Moody's Weekly Credit Outlook Monday said the pressure is on some nonprofit hospitals.
"Among not-for-profit hospitals and health systems, many stand-alone community hospitals will have difficulties dealing with future constraints on reimbursement from payers and demands to operate more efficiently," the Outlook said. "Consequently, we expect healthcare reform to contribute to additional consolidation in the industry as many not-for-profit hospitals will struggle with these challenges."
The Detroit and Massachusetts deals, Pascaris says, "are a signal of what we discussed in that Outlook article. There are forces in place contributing to more consolidation in the industry, and we think healthcare reform contributes to that."

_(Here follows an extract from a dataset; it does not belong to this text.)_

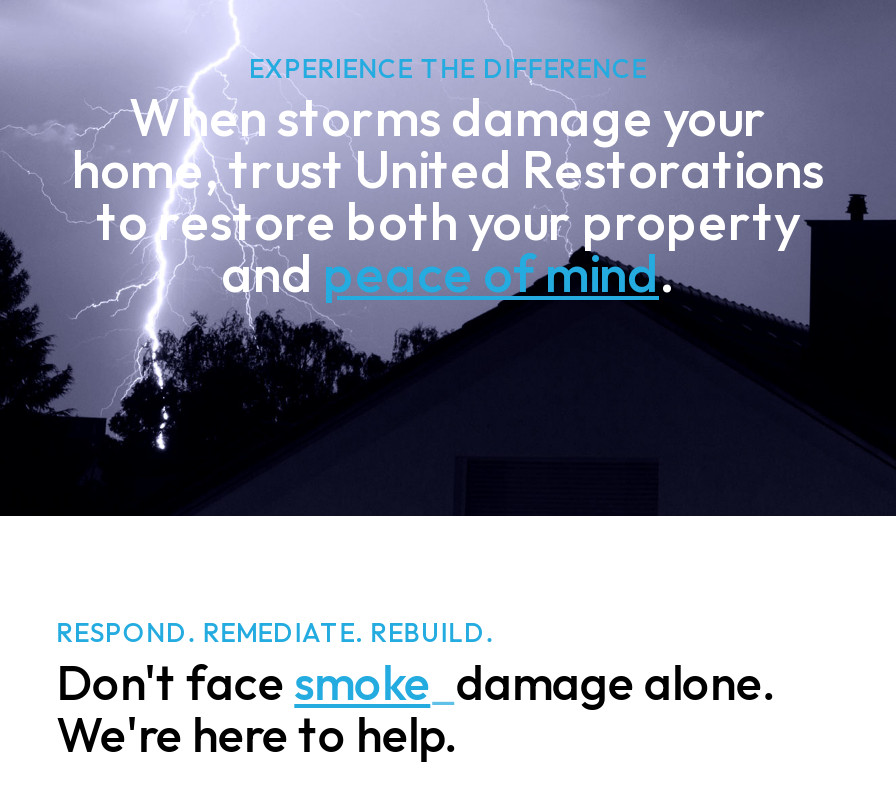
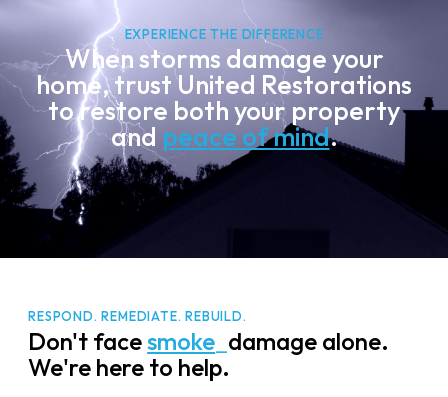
- Don't face storm _ damage alone.
+ Don't face smoke _ damage alone.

Steve Weiner, an attorney and chairman of the national health law practice at Mintz Levin, says private equity companies are a likely place for health industry nonprofits to look for money.
"The interesting thing for me is you now have sophisticated private equity capitalists thinking that hospitals are an investment risk worth taking," he says.
And the reverse is true for nonprofit hospitals, he says.
"If I have to be in a position better to compete for patients who are covered by insurance, I want to look better, offer more services, and I want to be able to compete in a very different marketplace," Weiner says. "To do that really requires having sources of capital to add services and facilities. It means consolidation. And looking at private equity sources of capital."